EXERCISE PROMPT: An exact copy of the listing below is needed, with no pictures in it.

+++ SOURCE INFORMATION +++

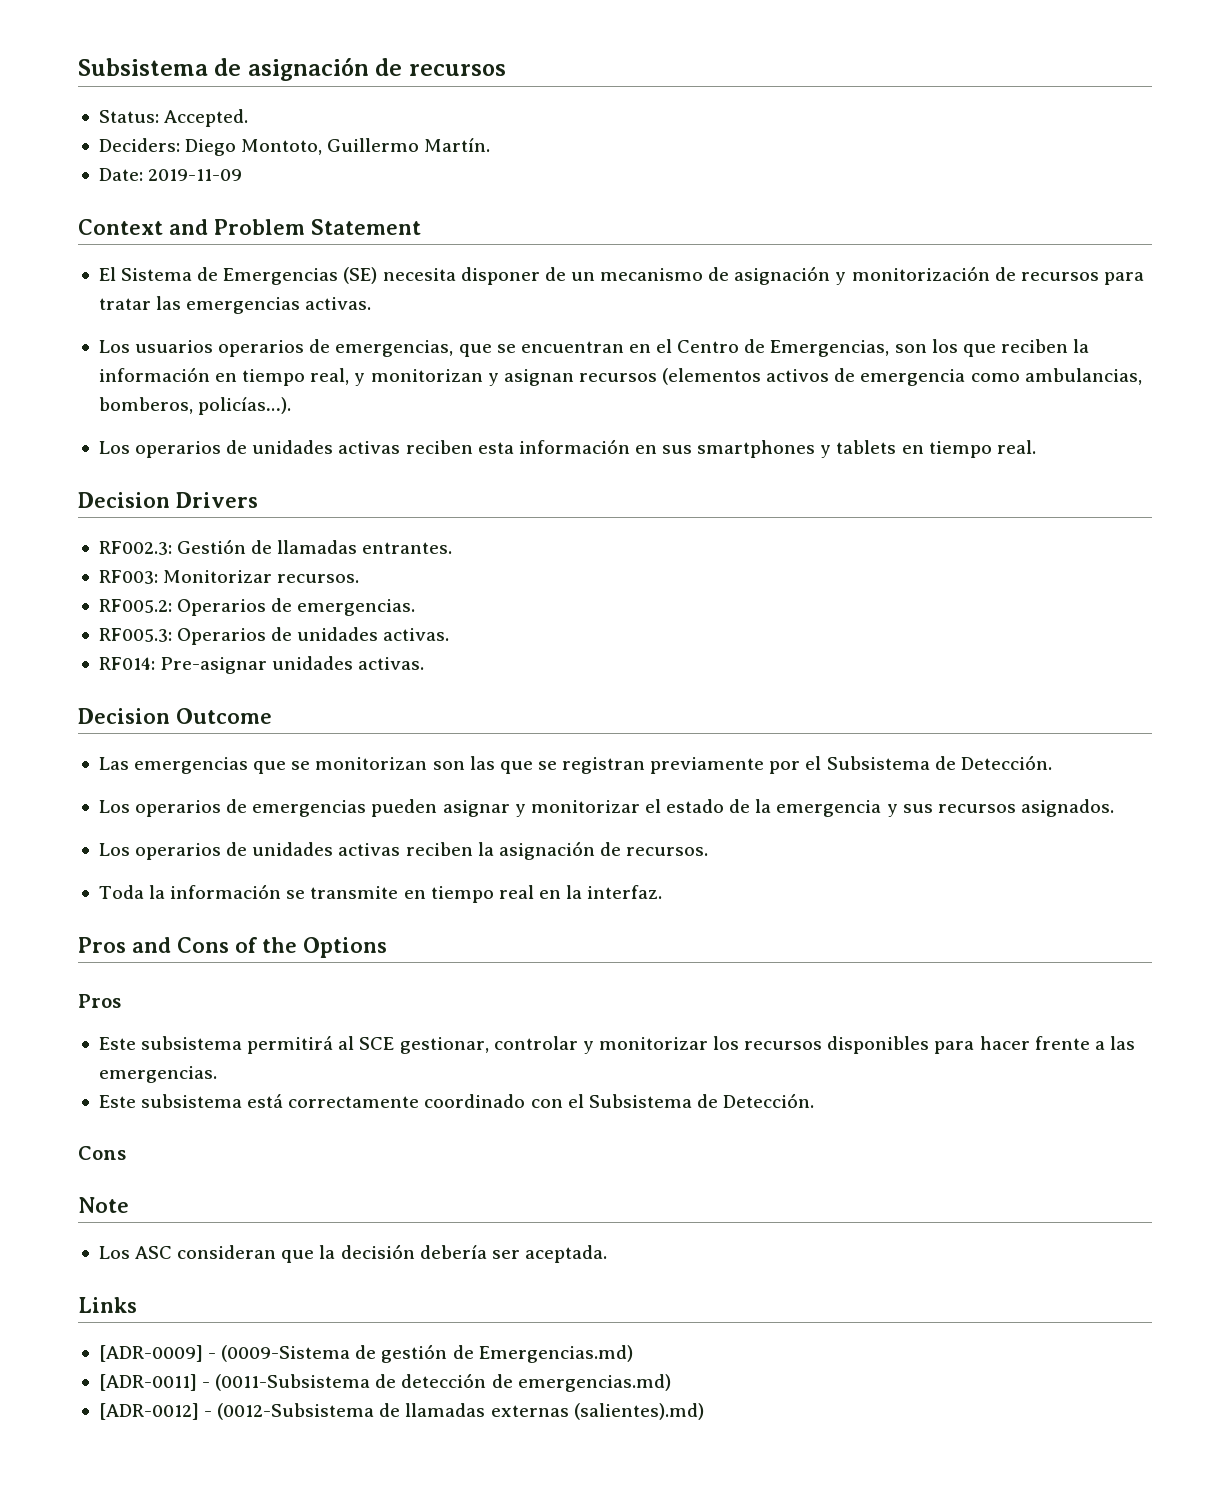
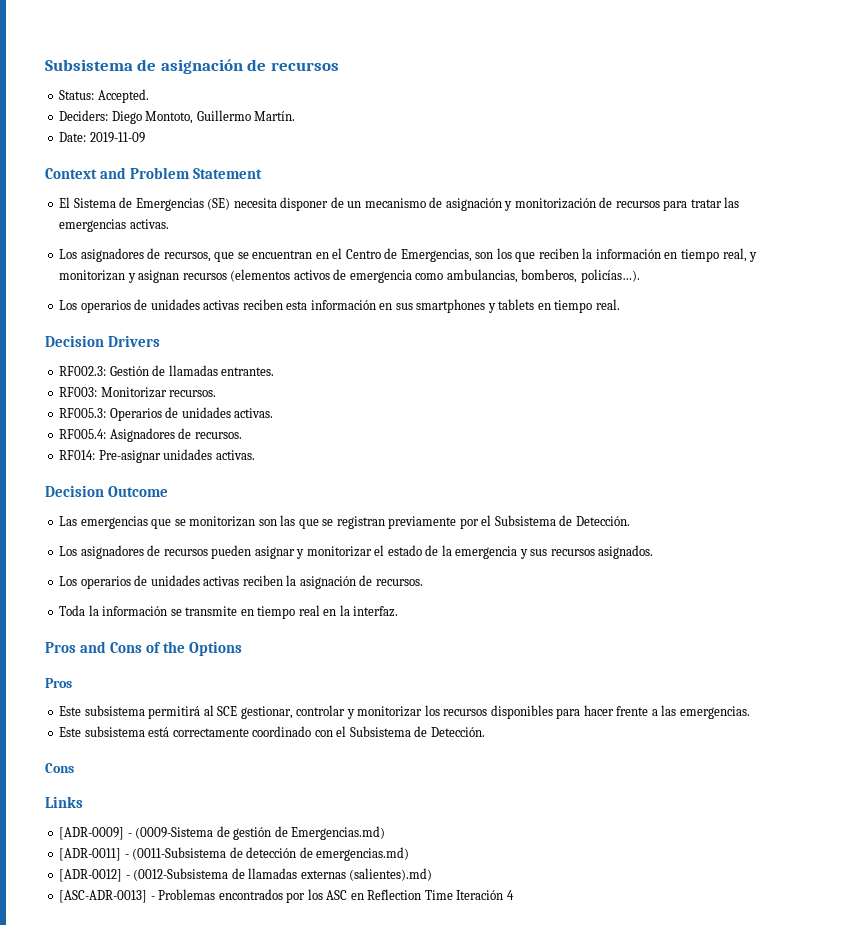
- Los usuarios operarios de emergencias, que se encuentran en el Centro de Emergencias, son los que reciben la información en tiempo real, y monitorizan y asignan recursos (elementos activos de emergencia como ambulancias, bomberos, policías…).
+ Los asignadores de recursos, que se encuentran en el Centro de Emergencias, son los que reciben la información en tiempo real, y monitorizan y asignan recursos (elementos activos de emergencia como ambulancias, bomberos, policías…).
- RF005.2: Operarios de emergencias.
+ RF005.4: Asignadores de recursos.
- Los operarios de emergencias pueden asignar y monitorizar el estado de la emergencia y sus recursos asignados.
+ Los asignadores de recursos pueden asignar y monitorizar el estado de la emergencia y sus recursos asignados.
- Note
- Los ASC consideran que la decisión debería ser aceptada.
+ [ASC-ADR-0013] - Problemas encontrados por los ASC en Reflection Time Iteración 4

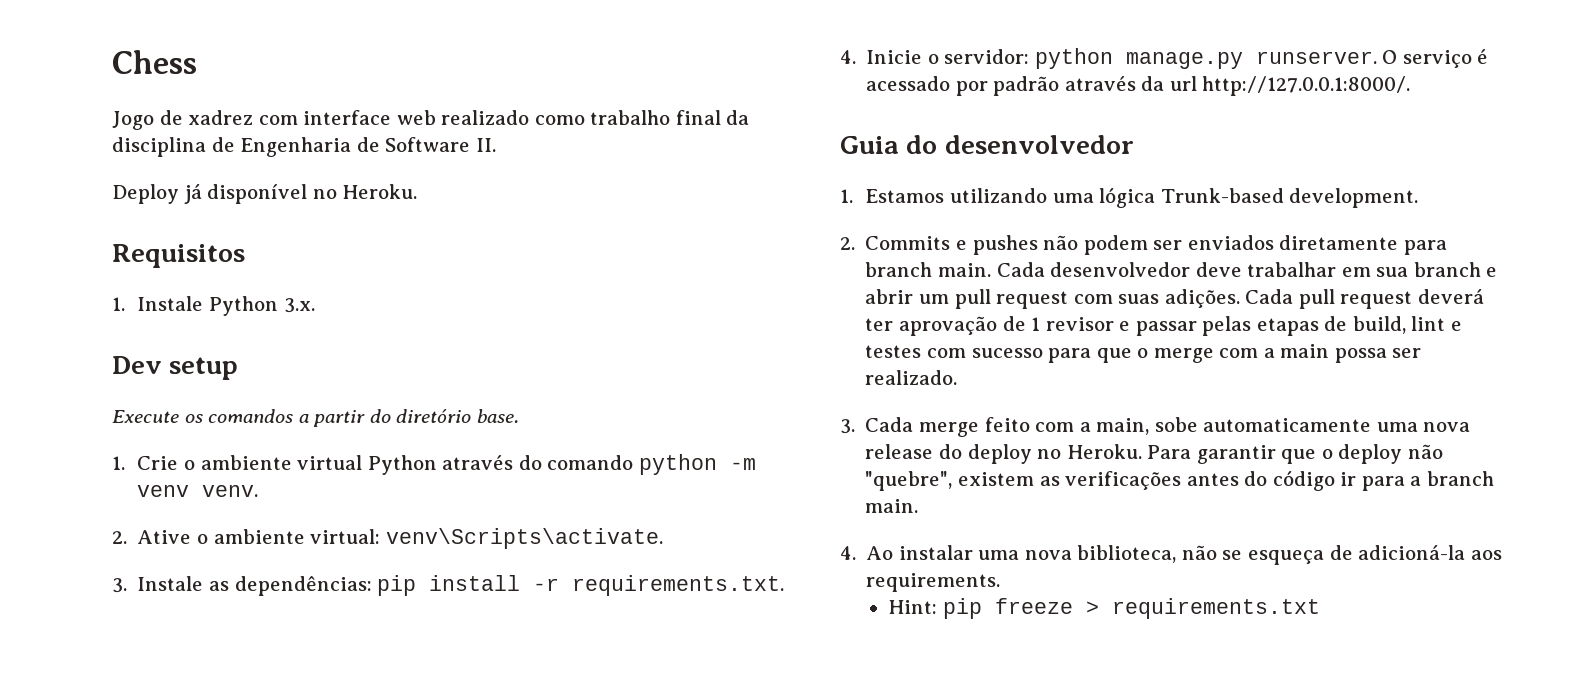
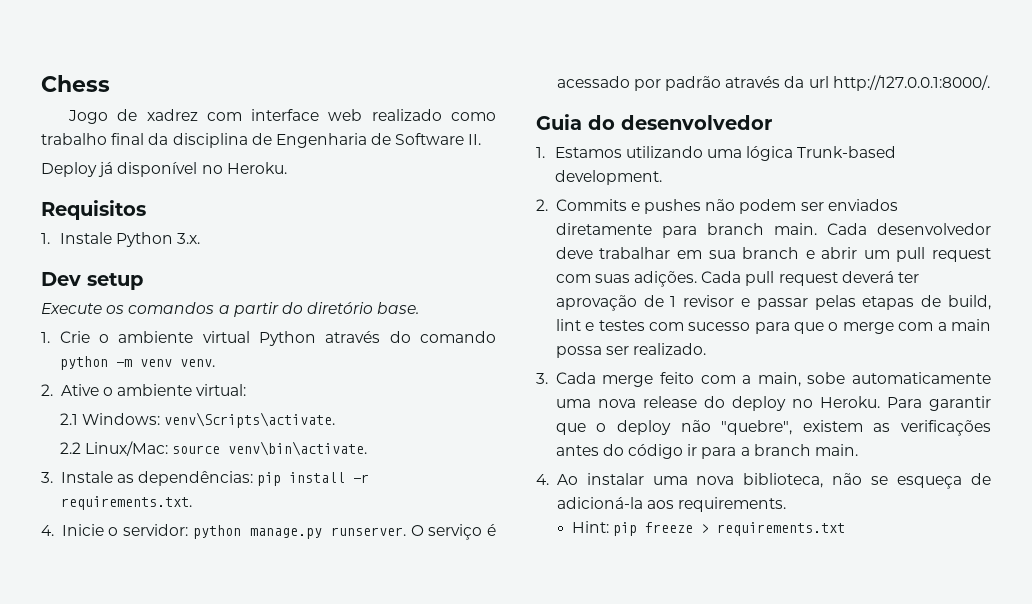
- 2. Ative o ambiente virtual: venv\Scripts\activate.
+ 2. Ative o ambiente virtual:
+ 2.1 Windows: venv\Scripts\activate.
+ 2.2 Linux/Mac: source venv\bin\activate.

+++

ANSWER BOX:
- Los usuarios operarios de emergencias, que se encuentran en el Centro de Emergencias, son los que reciben la información en tiempo real, y monitorizan y asignan recursos (elementos activos de emergencia como ambulancias, bomberos, policías…).
+ Los asignadores de recursos, que se encuentran en el Centro de Emergencias, son los que reciben la información en tiempo real, y monitorizan y asignan recursos (elementos activos de emergencia como ambulancias, bomberos, policías…).
- RF005.2: Operarios de emergencias.
+ RF005.4: Asignadores de recursos.
- Los operarios de emergencias pueden asignar y monitorizar el estado de la emergencia y sus recursos asignados.
+ Los asignadores de recursos pueden asignar y monitorizar el estado de la emergencia y sus recursos asignados.
- Note
- Los ASC consideran que la decisión debería ser aceptada.
+ [ASC-ADR-0013] - Problemas encontrados por los ASC en Reflection Time Iteración 4

- 2. Ative o ambiente virtual: venv\Scripts\activate.
+ 2. Ative o ambiente virtual:
+ 2.1 Windows: venv\Scripts\activate.
+ 2.2 Linux/Mac: source venv\bin\activate.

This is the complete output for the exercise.